Task to complete. An exact transcription of all the data is required, with every image removed.

================================

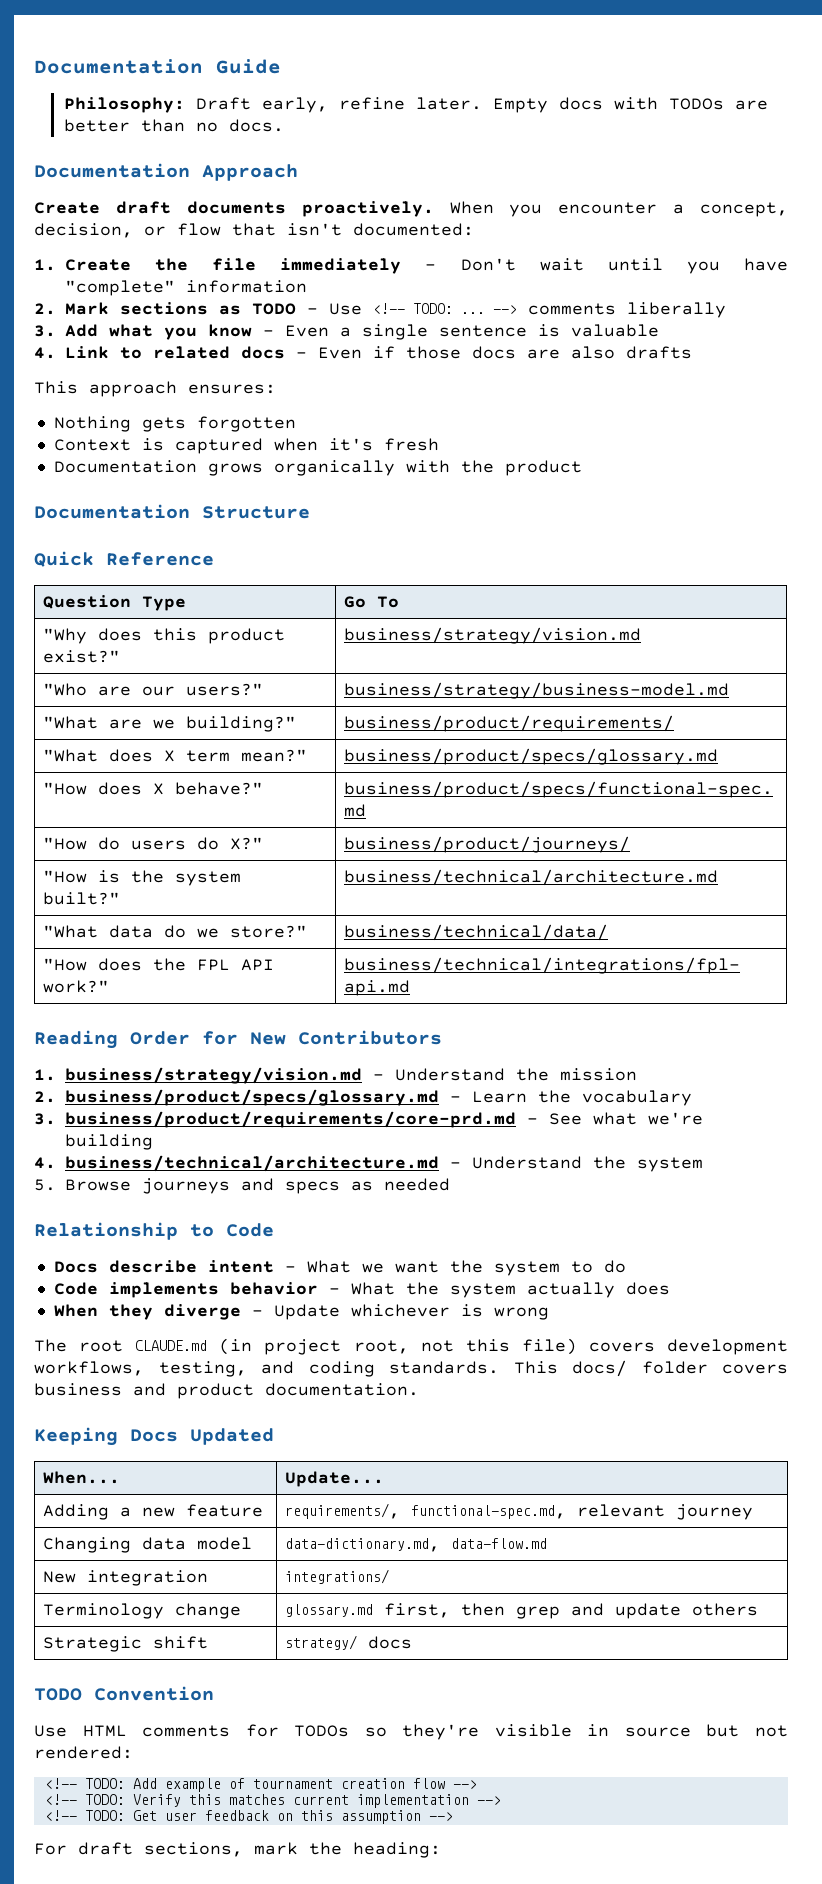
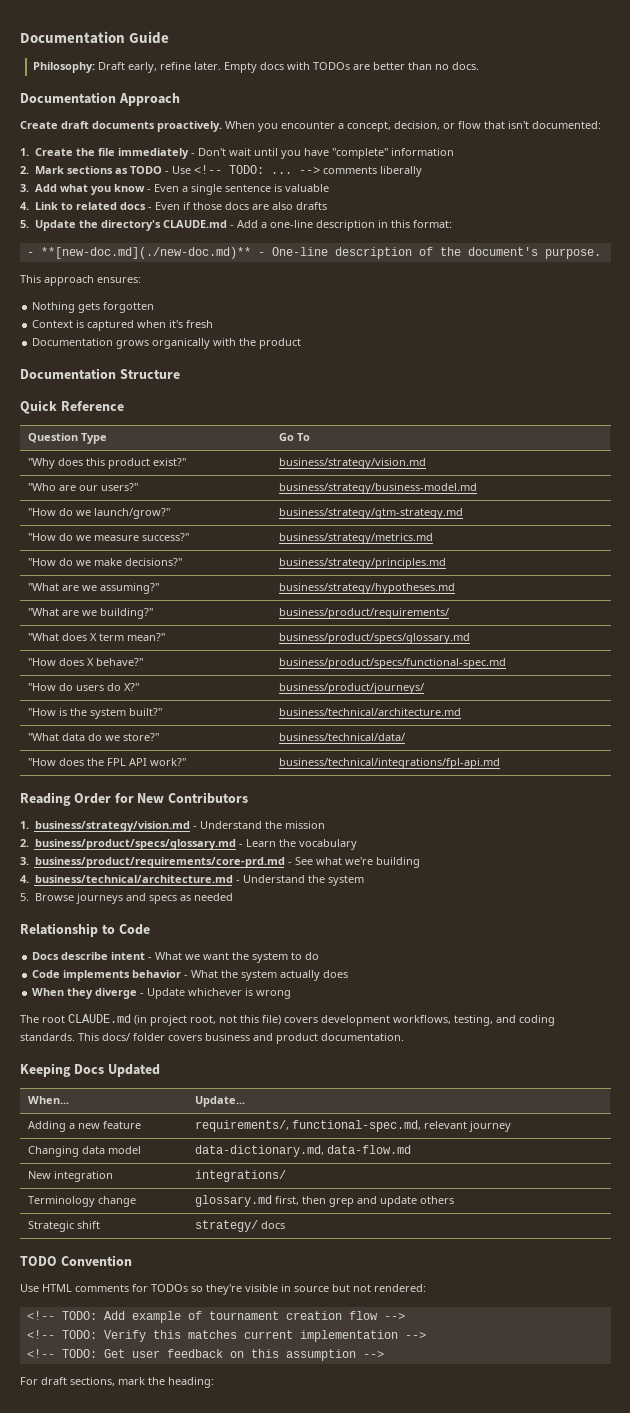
+ 5. Update the directory's CLAUDE.md - Add a one-line description in this format:
+ - **[new-doc.md](./new-doc.md)** - One-line description of the document's purpose.
+ "How do we launch/grow?" | business/strategy/gtm-strategy.md
+ "How do we measure success?" | business/strategy/metrics.md
+ "How do we make decisions?" | business/strategy/principles.md
+ "What are we assuming?" | business/strategy/hypotheses.md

================================

Answer to this task.
+ 5. Update the directory's CLAUDE.md - Add a one-line description in this format:
+ - **[new-doc.md](./new-doc.md)** - One-line description of the document's purpose.
+ "How do we launch/grow?" | business/strategy/gtm-strategy.md
+ "How do we measure success?" | business/strategy/metrics.md
+ "How do we make decisions?" | business/strategy/principles.md
+ "What are we assuming?" | business/strategy/hypotheses.md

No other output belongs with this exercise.